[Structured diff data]
----

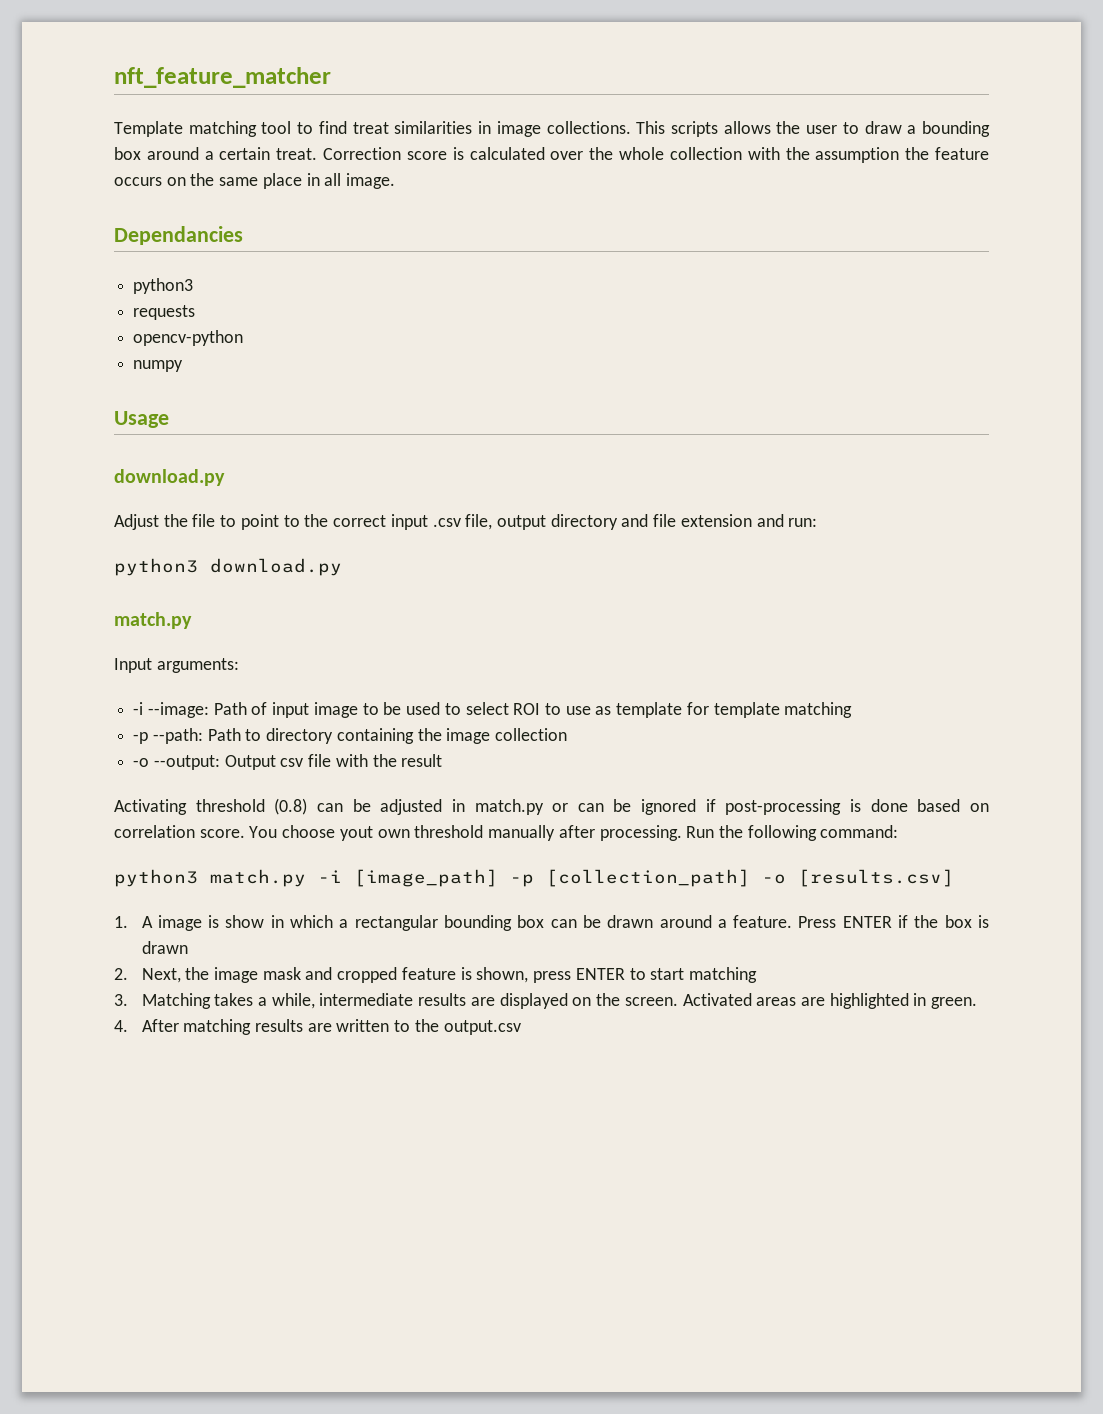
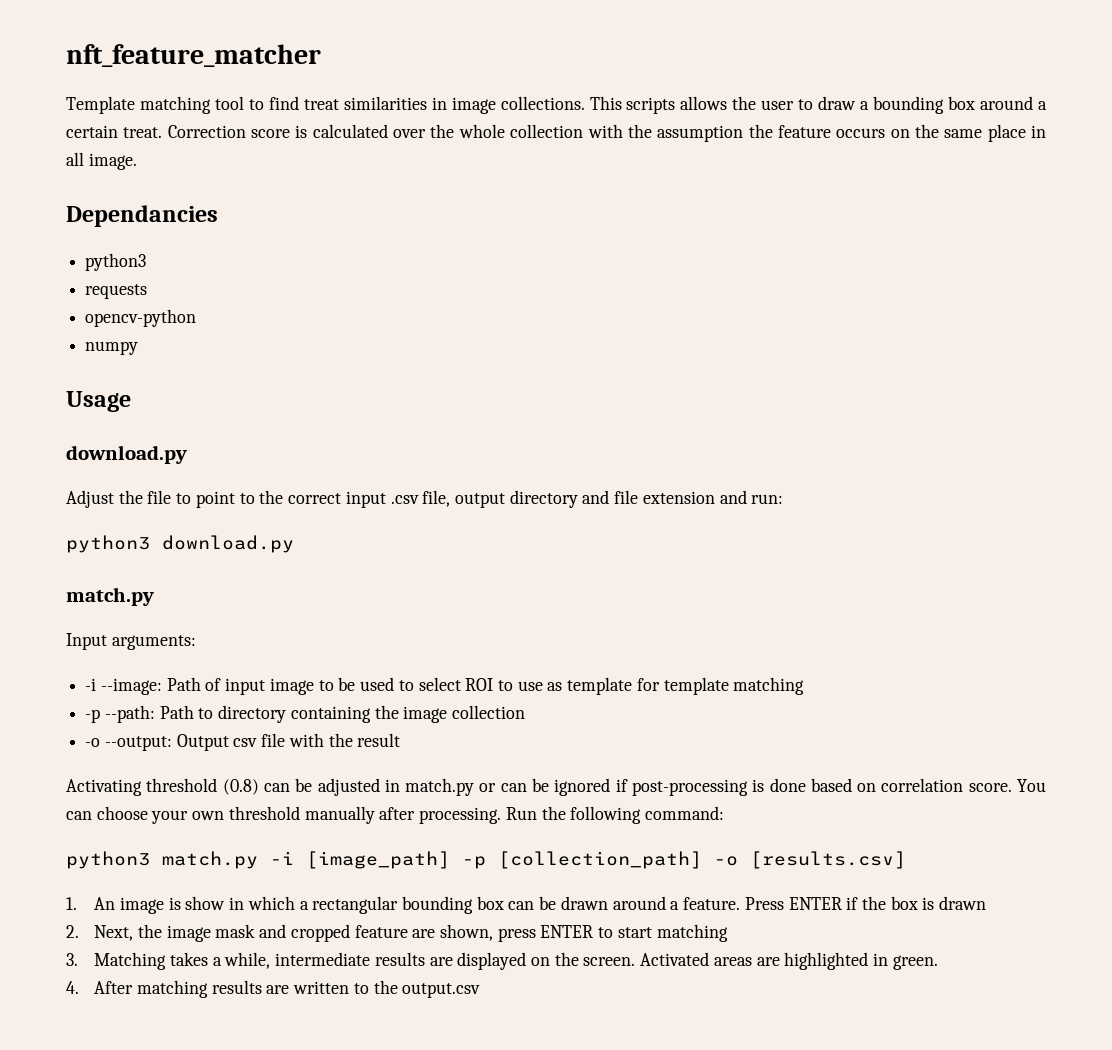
- You choose yout own threshold manually after processing.
+ You can choose your own threshold manually after processing.
- 1. A image is show in which a rectangular bounding box can be drawn around a feature.
+ 1. An image is show in which a rectangular bounding box can be drawn around a feature.
- 2. Next, the image mask and cropped feature is shown, press ENTER to start matching
+ 2. Next, the image mask and cropped feature are shown, press ENTER to start matching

----

AIM OF THE EXERCISE: Output only the lines from the start of the data through the line that holds "1. An image". Keep them exact and leave the pictures out.

YOUR RESPONSE:
- You choose yout own threshold manually after processing.
+ You can choose your own threshold manually after processing.
- 1. A image is show in which a rectangular bounding box can be drawn around a feature.
+ 1. An image is show in which a rectangular bounding box can be drawn around a feature.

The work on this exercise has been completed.